[Version comparison data]
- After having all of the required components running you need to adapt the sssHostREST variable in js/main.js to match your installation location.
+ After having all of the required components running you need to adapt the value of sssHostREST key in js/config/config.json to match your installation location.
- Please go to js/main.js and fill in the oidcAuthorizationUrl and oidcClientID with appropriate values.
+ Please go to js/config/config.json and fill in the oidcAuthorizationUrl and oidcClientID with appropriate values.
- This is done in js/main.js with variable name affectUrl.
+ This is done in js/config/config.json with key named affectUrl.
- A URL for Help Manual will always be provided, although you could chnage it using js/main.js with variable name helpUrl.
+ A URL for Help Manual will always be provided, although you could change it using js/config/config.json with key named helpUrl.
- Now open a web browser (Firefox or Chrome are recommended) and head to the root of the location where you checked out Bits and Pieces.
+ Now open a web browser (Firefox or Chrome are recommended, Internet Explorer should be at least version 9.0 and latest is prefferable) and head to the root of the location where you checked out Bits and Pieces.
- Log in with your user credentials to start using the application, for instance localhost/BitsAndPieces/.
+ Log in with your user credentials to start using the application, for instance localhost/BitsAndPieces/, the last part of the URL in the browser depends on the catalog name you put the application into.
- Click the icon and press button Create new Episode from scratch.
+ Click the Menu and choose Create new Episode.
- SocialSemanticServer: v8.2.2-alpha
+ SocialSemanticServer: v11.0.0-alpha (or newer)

WHAT IS REQUIRED
What you should output is every line of the records above, from the first through the line containing "key named helpUrl.", unchanged.

WRITTEN RESPONSE
- After having all of the required components running you need to adapt the sssHostREST variable in js/main.js to match your installation location.
+ After having all of the required components running you need to adapt the value of sssHostREST key in js/config/config.json to match your installation location.
- Please go to js/main.js and fill in the oidcAuthorizationUrl and oidcClientID with appropriate values.
+ Please go to js/config/config.json and fill in the oidcAuthorizationUrl and oidcClientID with appropriate values.
- This is done in js/main.js with variable name affectUrl.
+ This is done in js/config/config.json with key named affectUrl.
- A URL for Help Manual will always be provided, although you could chnage it using js/main.js with variable name helpUrl.
+ A URL for Help Manual will always be provided, although you could change it using js/config/config.json with key named helpUrl.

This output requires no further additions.